Over the past year, Abercrombie & Fitch (ANF) has been focused on closing unproductive stores in its dominant market, the US, while opening stores and expanding its reach in Europe and Asia. Unfortunately for the firm, economic growth has been particularly weak in Europe and the rate of growth in China appears to be decelerating. Its US same-store sales grew 4%, but the weakness abroad contributed to aggregate same-store sales falling 5%. Since Abercrombie is a mid-premium brand; more prestigious than h&m or Zara, but less prestigious than Ralph Lauren (RL) or Coach (COH), its sales are highly sensitive to economic volatility. Thus, slowing the rate of store expansion in Europe and Asia in the near-term makes sense, in our view.
Abercrombie and its child company Hollister are essentially saturated in the United States market. Therefore, we like the plan to close unproductive stores that have come under pressure from cheaper fast-fashion competitors like Forever 21, h&m, and TopShop. We think the firm has a large enough store base that it won't run the risk of losing too much revenue, but the closings will certainly help the bottom line. The preferences of the US consumer are also slightly different than the Abercrombie consumer abroad. In the US, the brand specifically appeals to high school students and younger demographics. On the other hand, European and Asian consumers tend to wear the brand later in life, which, under normal economic conditions, makes this demographic extremely attractive.

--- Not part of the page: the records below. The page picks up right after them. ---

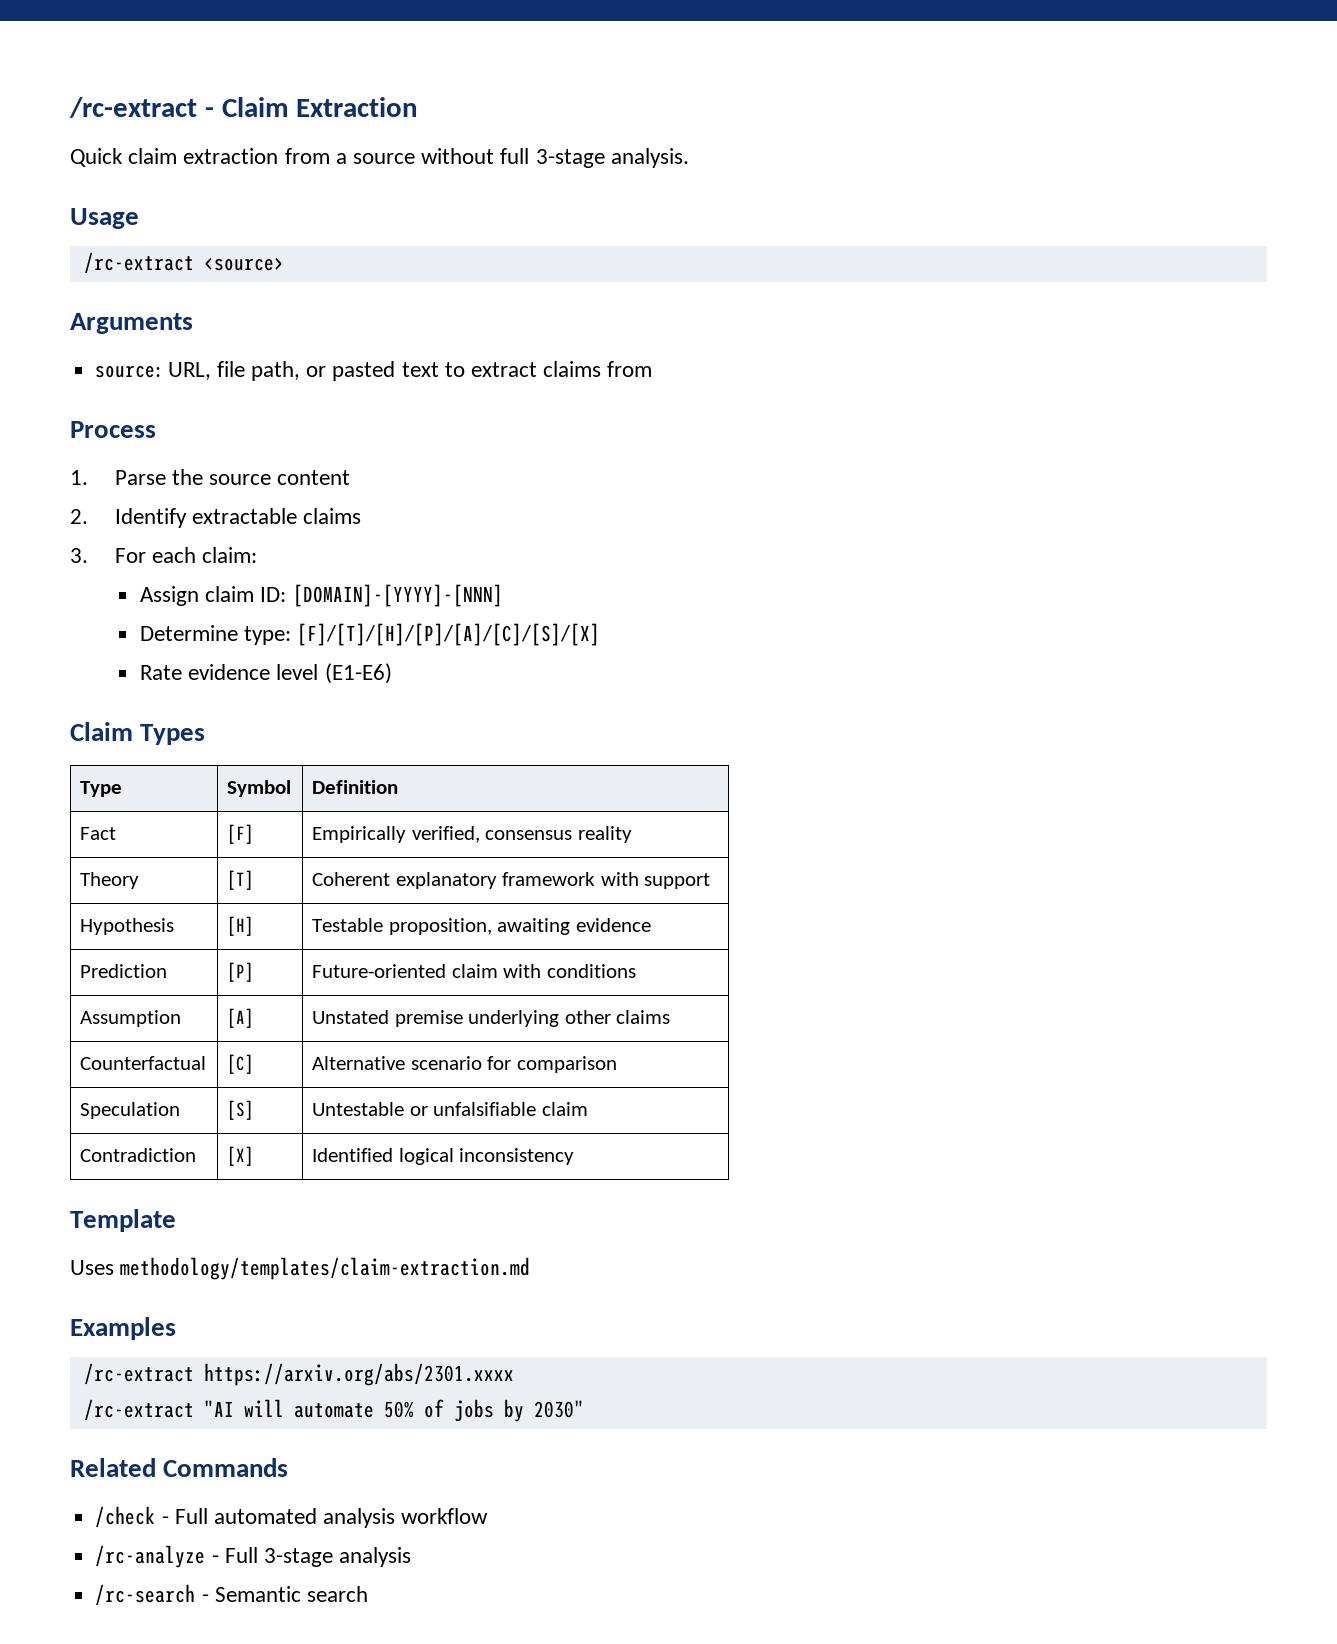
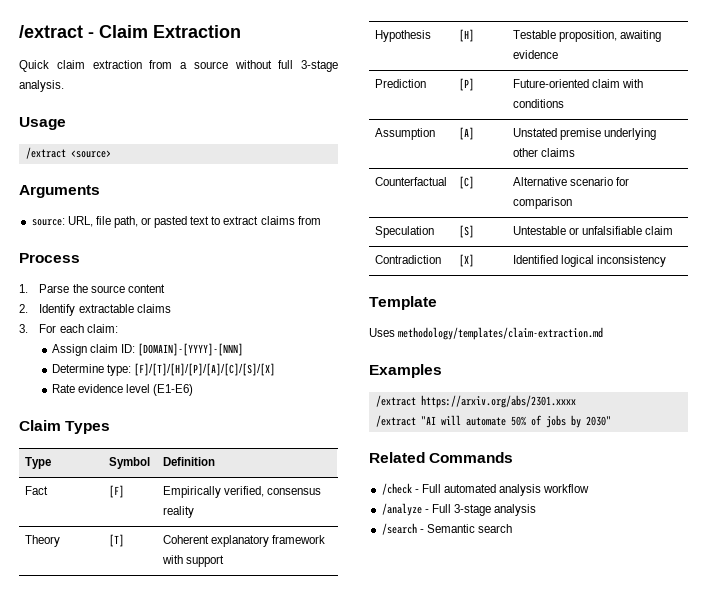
- /rc-extract - Claim Extraction
+ /extract - Claim Extraction
- /rc-extract <source>
+ /extract <source>
- /rc-extract https://arxiv.org/abs/2301.xxxx
+ /extract https://arxiv.org/abs/2301.xxxx
- /rc-extract "AI will automate 50% of jobs by 2030"
+ /extract "AI will automate 50% of jobs by 2030"
- /rc-analyze - Full 3-stage analysis
+ /analyze - Full 3-stage analysis
- /rc-search - Semantic search
+ /search - Semantic search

When economic activity in Europe and Asia accelerates, we think Abercrombie & Fitch will benefit tremendously.
As of its last update, the firm expects to earn between $3.50-$3.75 per share, meaning shares trade at less than 10x forward earnings, which is considerably cheaper than peers like American Eagle (AEO) and Urban Outfitters (URBN). More importantly, in our view, the firm also trades at a discount to our fair value range, which is $41-$77. If rumors of a substantial buyback are correct, then management also thinks the stock is undervalued. We are hesitant to bet on teen retailers, but given the compelling valuation and improving operations, we think shares look attractive at current levels. Once its score on our Valuentum Buying Index improves, we might look to add shares of the retailer to our Best Ideas Newsletter portfolio.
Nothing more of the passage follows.